我拉起她的手,凑近她浅浅地吻上她的唇,撤开后黏黏糊糊道:“姐姐,你会离开我吗?”

    “不会。”

    “要是食言了怎么办?”

    她这时才露出双手,捧着一束野花,“夫人,我定不会食言。”

    繁花似锦,纯白如雪。

    她往前递了一下,又道:“在外面看到和药庐的花一样,摘回来给你看看。”

    我低头轻嗅着,心脏有一瞬间的抽痛。

    “你先炼药罢,我去忙了。”

    她已然走远,束起的长发随风飞扬。

    良月剑又被她别在腰间,此时沉默着,冷寂着,等待重启之日。

    我知道良月也在等着自己重回江湖之日。

    如果……她早点将花捧给我的话,我或许会停下种蛊。

    就在方才,我在吻她的瞬间便将情蛊顺着手腕种进了她的身体。

    情蛊会迷失人的心智,让不爱者生爱,让爱者更爱。

    中了情毒的人会因为短暂的离别便心慌难过,无法自拔,若永久失去了爱人,除非殉情,否则无药可解。

    这是最自私的爱,也是最下流不堪的手段。

    可我现在竟然将毒计用在了良月身上,我……好像在做一件错事。

    我瞧着瓮中红色的蛊虫,一闭眼,握着花将手腕也伸了进去。

    细长渺小的蛊虫顺着皮肉倏然间钻入,顷刻间消失不见。

    如果都中毒的话,这样是否就公平了?

    当我将手从毒瓮中撤离,却发现手中的花朵糜烂不堪,完全没了良月递给我的朝气与张扬。

    是狭窄的毒瓮挤烂了花。

    我遗憾地丢掉,一抬头,却发现远处赵运卿意味深长地看着我。

    见我发现了,他也不慌,反倒明知故问道:“你在以身饲毒?”

    我没理他,将蛊虫收好。

    “阿生,你做坏事了?”他歪着头继续审视我。

    我避而不答,岔开话题道:“你不是要去校场吗?”

    “不去了,阁主要启程,我为她准备。”

    “你知道她要去做什么吗?”

    “重建千机阁。”他说得十分笃定。

    我瞧着他无言以对。

    可赵运卿又紧跟着补了一句,“随你们罢,本王无所畏。”

    “要是赵家以后不再是皇室呢?”

    他讥讽一笑,“那又如何?赵家的江山本来就是偷来的。”

    真希望到时他被从爵位上撸下来时也能这般坦然。

    夜里,赵运卿准备了好酒好菜,权当为良月送风。

    良月这晚竟然穿了件暗红的衣服,腰间又长又细的腰链垂在一侧,每动一下,那腰链便灵活地晃动着,十分耀眼。
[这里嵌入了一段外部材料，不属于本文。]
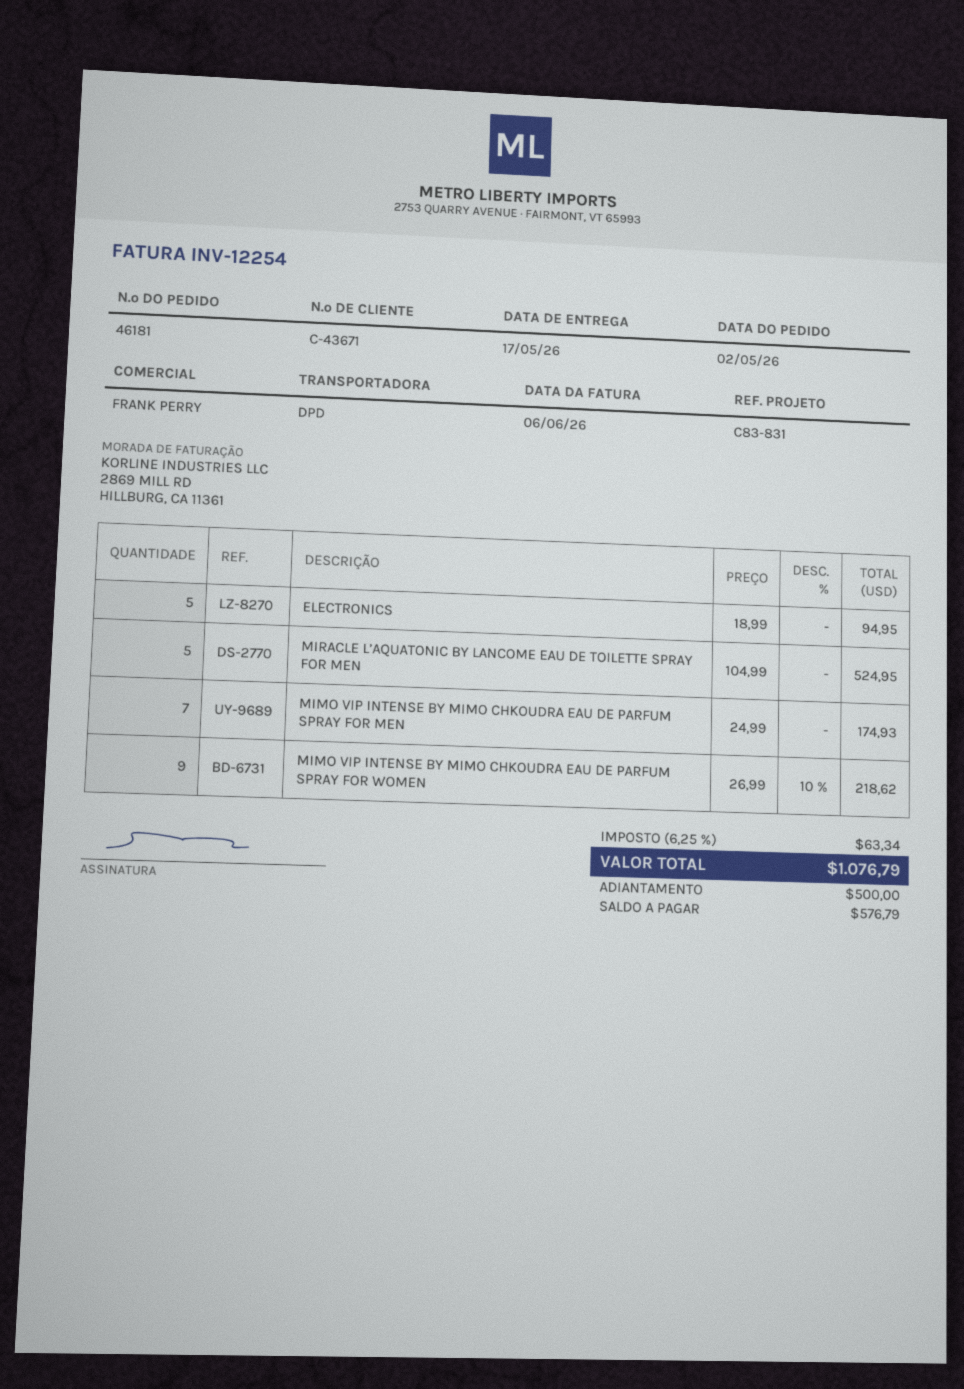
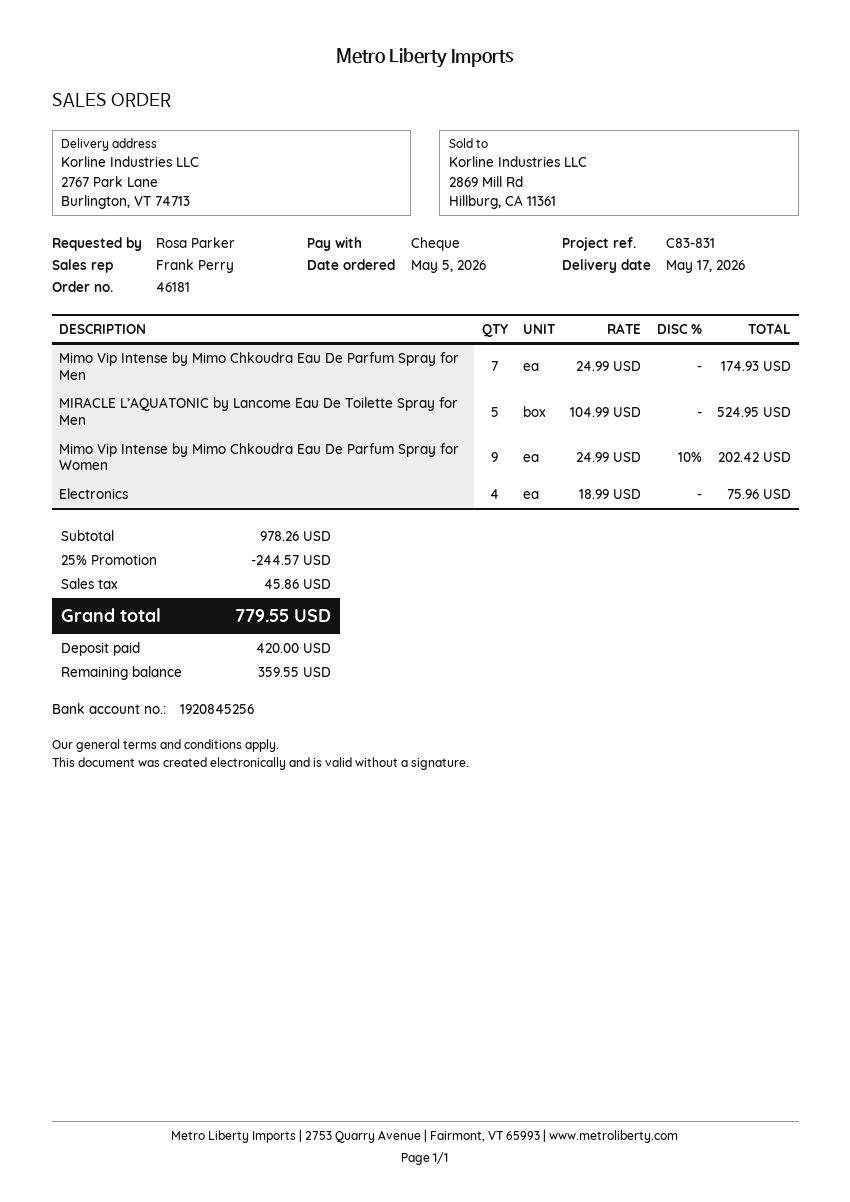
order date: 2026-05-02 -> 2026-05-05
ELECTRONICS: 5 x 18.99 = 94.95 -> 4 x 18.99 = 75.96
MIMO VIP INTENSE BY MIMO CHKOUDRA EAU DE PARFUM SPRAY FOR WOMEN: 9 x 26.99 - 10% = 218.62 -> 9 x 24.99 - 10% = 202.42
discount: none -> 25% = 244.57
tax: 63.34 -> 45.86
total: 1076.79 -> 779.55
deposit: 500.00 -> 420.00
balance: 576.79 -> 359.55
    开席没多久,朗儿一杯酒直接倒下,等我再将她背回房间,回来时发现赵运卿竟然也倒下了,只有良月还一口接着一口慢悠悠地喝着,吃着。

    看见我回来,她轻挑了下眉,拍了拍身侧的椅子,“过来坐。”

    我坐过去,将她手边的酒撤开,“少喝点,身体刚好。”

    “阿生管那么多做什么?”她又晃荡着想将酒抢回去。

    我这才发现她也醉了,只是看上去稳妥。

    “我不管你谁管你?”我没好气,将酒又抢了过来,一口饮下,“我把酒喝完了,已经没酒了。”

    说着,我还将杯子在空中倒扣了几下,“看,已经没了。”

    谁知,她竟倾身过来,探出舌尖在我唇侧轻舔了下,浅浅笑起,“谁说没有。”

    “你,你当真不知羞……”

    我捂着嘴,眼神落到了赵运卿身上,发现他还睡着,这才松了一口气。

    而良月却有些不乐意,冷道:“你看他做什么?”

    她握紧了腰侧的剑柄。

    “姐姐,回去吧,夜深了。”

    这句话仿佛一个符号,我分明感觉到她神色变了一下,此后竟真的乖乖同我回房。

    然而当我将她安置好准备离开,却听当啷一声,房门紧闭,她竟是将我直接扯回床上,压在我身上,深深地吻了上来。

    清甜的果酒香味充斥在口腔,微醺的酒精将我也灼烧起来。

    “姐姐,你们到底喝了多少?!”

    我被吻得喘不过气,趁着换气的间隙惊道。

    她两只手摊开,迟钝着答:“十……”

    “十杯?!”

    “十坛……”

    “岂有此理!岂有此理!”

    我气得七窍生烟,乱糟糟地坐起来,凶道:“我早已说过适度饮酒,适度饮酒!你怎么就是不肯听,身体才刚好就如此造作。”

    她被吓得一愣,认真听我说完,才抱住我好声好气地哄道:“知晓了,夫人,夫人,我心里好涨。”

    “哪里不舒服了?”

    她趁势吻上我的脖颈,“想亲你,想让你脱衣服。”

    “……”

    热气氤氲在床底之间,我本就凌乱的衣衫一层一层褪下。